Read the data, and whenever a line holds the word "large", report that line.
[Start of section]
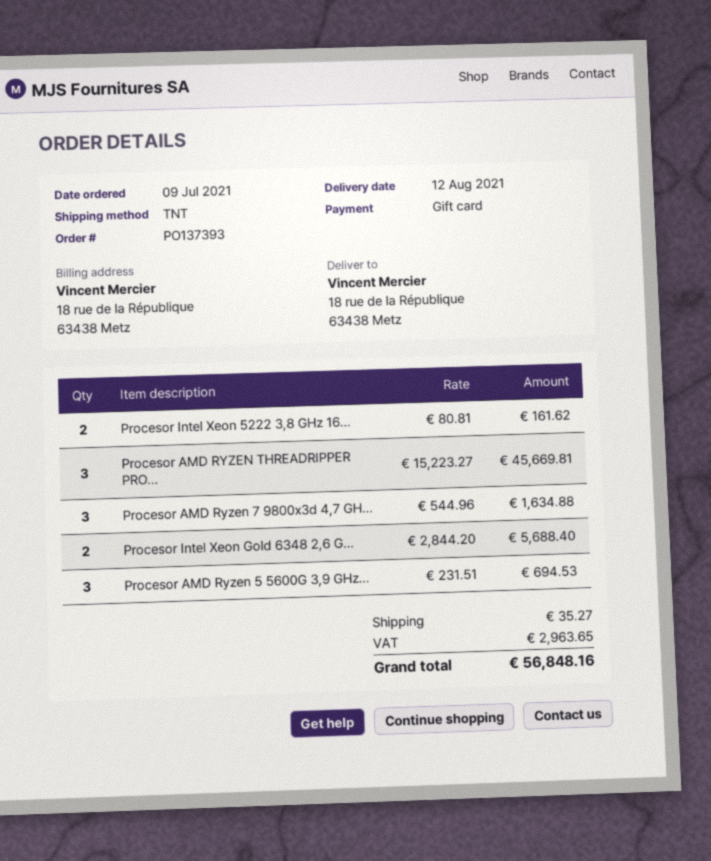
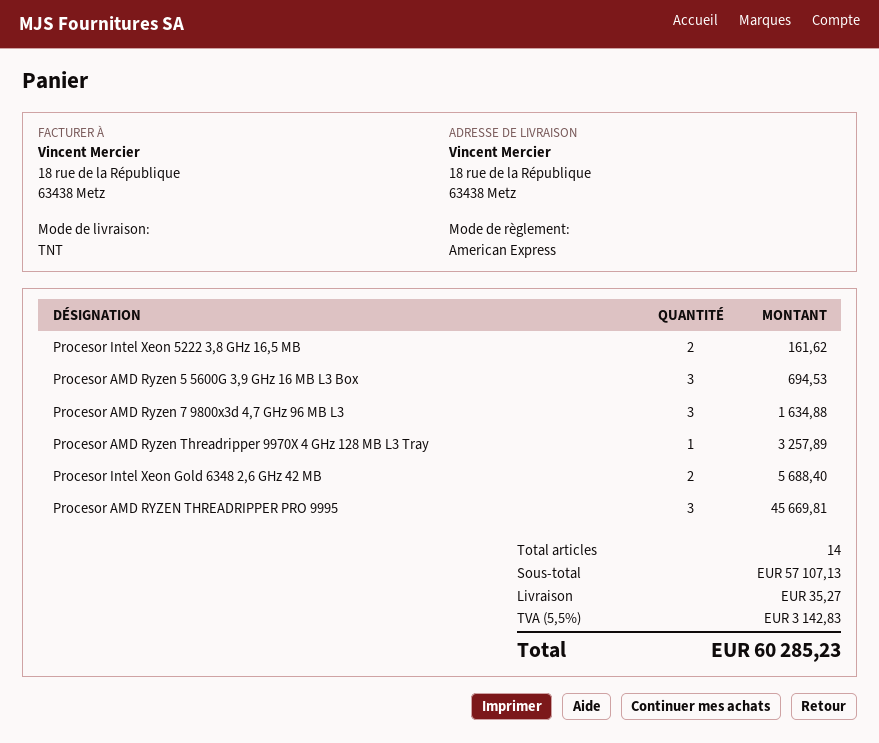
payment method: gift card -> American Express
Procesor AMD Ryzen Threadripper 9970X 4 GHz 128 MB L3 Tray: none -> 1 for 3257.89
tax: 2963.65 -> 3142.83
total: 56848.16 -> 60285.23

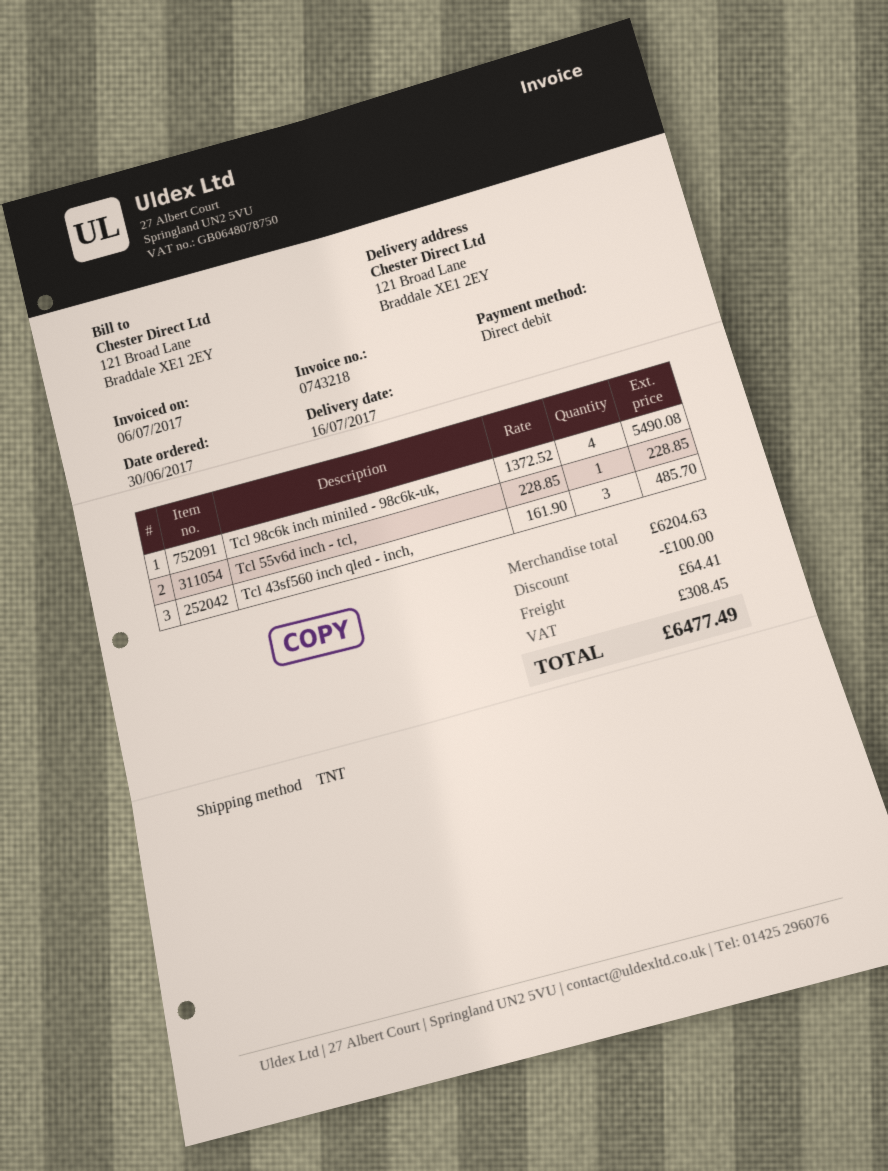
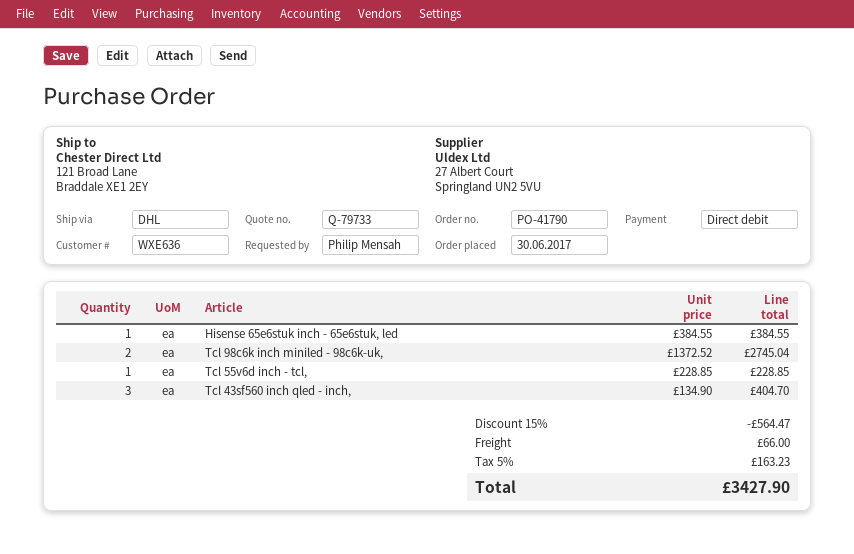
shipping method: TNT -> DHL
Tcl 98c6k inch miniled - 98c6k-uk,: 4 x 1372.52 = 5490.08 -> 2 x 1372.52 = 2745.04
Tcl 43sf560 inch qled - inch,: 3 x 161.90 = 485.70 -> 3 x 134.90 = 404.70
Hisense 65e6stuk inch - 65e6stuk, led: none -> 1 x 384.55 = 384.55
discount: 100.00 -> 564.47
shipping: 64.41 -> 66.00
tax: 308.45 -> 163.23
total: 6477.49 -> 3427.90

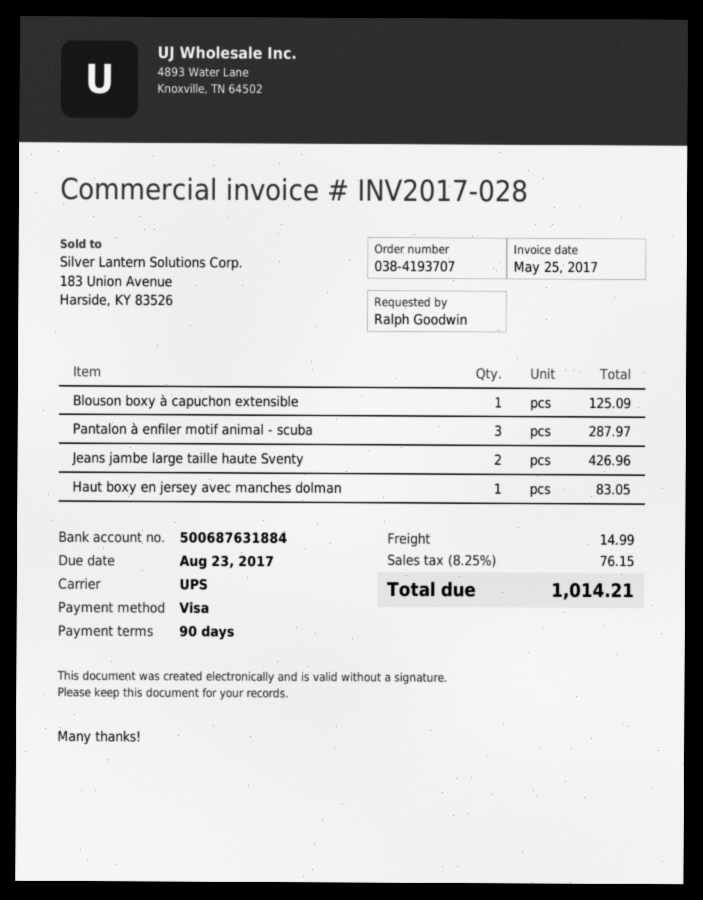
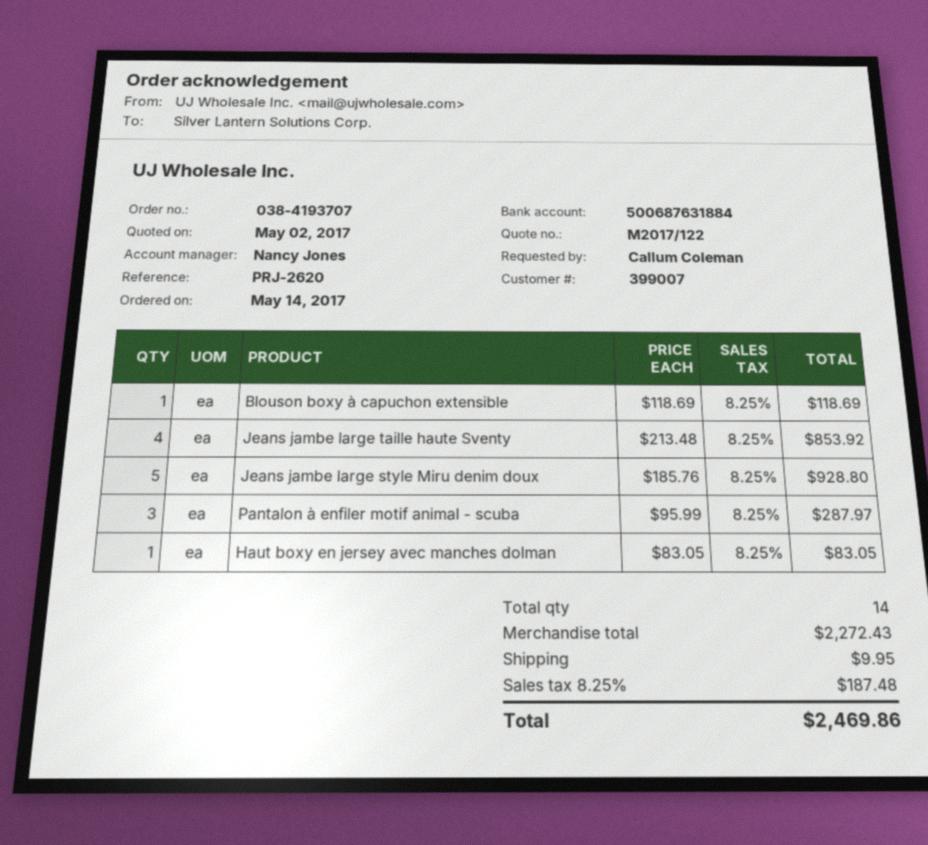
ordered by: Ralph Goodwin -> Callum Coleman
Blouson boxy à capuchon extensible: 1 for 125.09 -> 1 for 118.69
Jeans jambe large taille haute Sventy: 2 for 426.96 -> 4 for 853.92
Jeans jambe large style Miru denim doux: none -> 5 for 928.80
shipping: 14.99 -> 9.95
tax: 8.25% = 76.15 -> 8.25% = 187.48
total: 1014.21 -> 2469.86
[End of section]
**Task answer**:
Jeans jambe large taille haute Sventy: 2 for 426.96 -> 4 for 853.92
Jeans jambe large style Miru denim doux: none -> 5 for 928.80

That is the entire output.